Ewan riding hot on burning ambition

MEN'S UNDER 23 RACE

BALLARAT -  Rising Australian cycling star Caleb Ewan will make his Tour Down Under debut brimming with confidence after his second under-23 national title.

The 19-year-old rode a smart race and then predictably outsprinted his rivals in a small lead group to win the 132.6-kilometre under-23 road race yesterday at Buninyong, near Ballarat.

It followed his dominating win on Thursday night in the under-23 nationals criterium.
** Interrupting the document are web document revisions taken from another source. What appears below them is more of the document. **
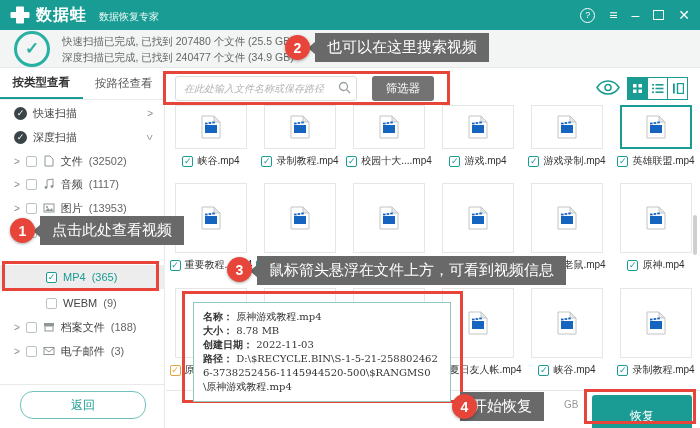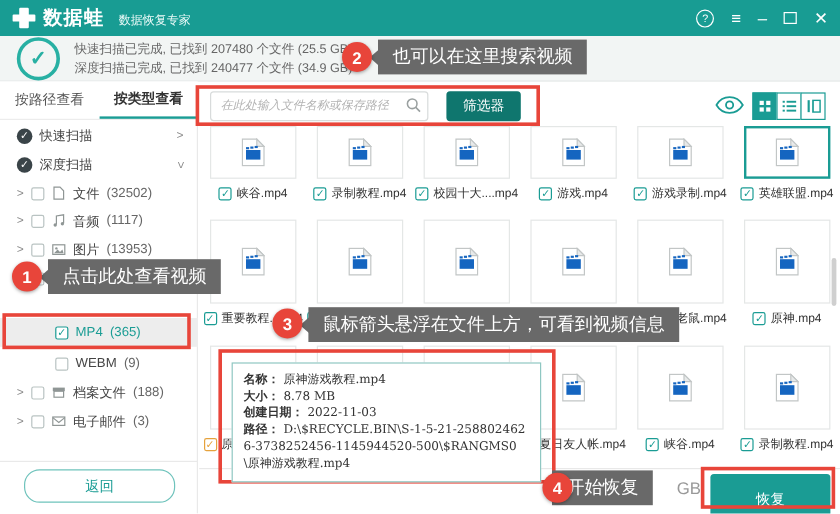--- a/index.html
+++ b/index.html
@@ -123,8 +123,8 @@
 
 <div class="sidebar"></div>
 <div class="tabs">
+  <div class="tab active">按类型查看</div>
   <div class="tab">按路径查看</div>
-  <div class="tab active">按类型查看</div>
 </div>
 
 <div class="srow" style="top:103px;">

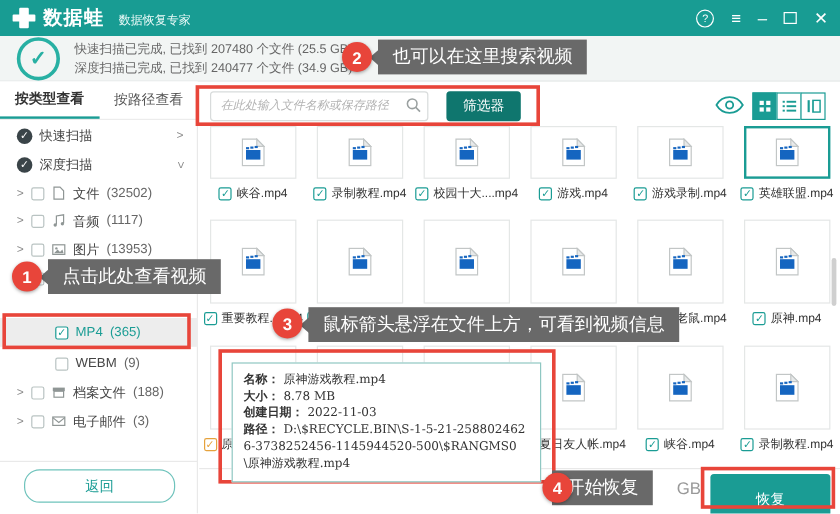--- a/index.html
+++ b/index.html
@@ -55,7 +55,7 @@
         padding:0 22px 0 8px;font-size:10px;font-style:italic;font-family:"DejaVu Serif",serif;color:#555;}
   .searchwrap input::placeholder{color:#b3b3b3;}
   .mag{position:absolute;right:6px;top:5px;}
-  .filterbtn{position:absolute;left:372px;top:76px;width:62px;height:25px;background:#0f766e;color:#fff;
+  .filterbtn{position:absolute;left:372px;top:76px;width:62px;height:25px;background:#737373;color:#fff;
              font-size:11.5px;border:none;border-radius:3px;display:flex;align-items:center;justify-content:center;}
   .eye{position:absolute;left:596px;top:80px;}
   .seg{position:absolute;left:628px;top:77px;display:flex;}

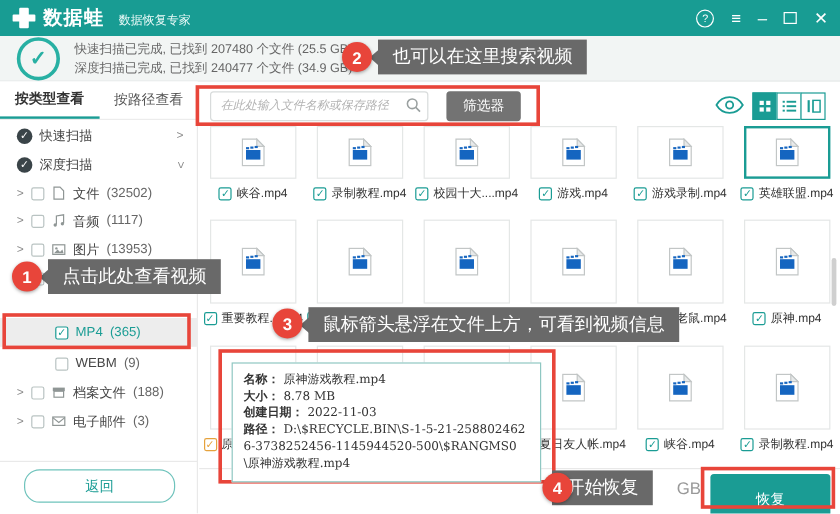--- a/index.html
+++ b/index.html
@@ -74,7 +74,7 @@
   .scrollthumb{position:absolute;left:693px;top:215px;width:4px;height:40px;background:#cfcfcf;border-radius:2px;}
   
   .footer{position:absolute;left:166px;right:0;top:390px;bottom:0;background:#fff;border-top:1px solid #e8e8e8;}
-  .gbfrag{position:absolute;left:564px;top:399px;font-size:14px;color:#999;}
+  .gbfrag{position:absolute;left:564px;top:399px;font-size:10px;color:#999;}
   .recoverbtn{position:absolute;left:592px;top:395px;width:100px;height:42px;background:#1a9c94;color:#fff;
               font-size:12px;border:none;border-radius:3px;display:flex;align-items:center;justify-content:center;}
Ewan went into the two races as the rider to beat and he withstood plenty of pressure to take out the titles.

''It's really special . . . this is my last under-23 national title, so to get both the wins, it's such a good feeling,'' he said.

Ewan is a once-in-a-generation talent who will join top Australian team Orica-GreenEDGE in August.

But before he has a final year of under-23 racing, the New South Wales rider will make his WorldTour debut from January 19 to 26 at the Tour Down Under in Adelaide. 

Ewan will race for the UniSA composite team at the tour and go up against world-class sprinters such as German duo Andre Greipel and Marcel Kittle.

His NSW coach, Brad McGee, said Ewan would not be another shy rookie going to Adelaide to gain some top-level experience.

''He's cool and calm on the outside, but underneath he's just a furnace of ambition,'' Ewan said.

''One of his attributes is he knows how to control that.

''He'll go in there wanting to box on with them and show himself.

''He's not going to be complacent.''

One of the most exciting aspects of Ewan's boundless potential is that he is a sprinter who can also climb.

No one is quite sure what sort of rider he will become. 

He finished fourth in last year's world championships under-23 road race on a hilly circuit. 

The Buninyong course is also a hilly 10.2km circuit and Ewan played a smart game of cycling poker as he battled cramps near the finish.

After bridging the gap to the lead group on the second-last of  13 laps, Ewan resisted several attacks on the final climb as his rivals desperately tried to shake him.

Once he survived the last climb, the result was a foregone conclusion.

Robert Power finished second and fellow West Australian Bradley Linfield was third.

''The whole climb of the last lap, I was cramping,'' Ewan said.

''I was trying to just keep as composed as I could so no one knew I was suffering.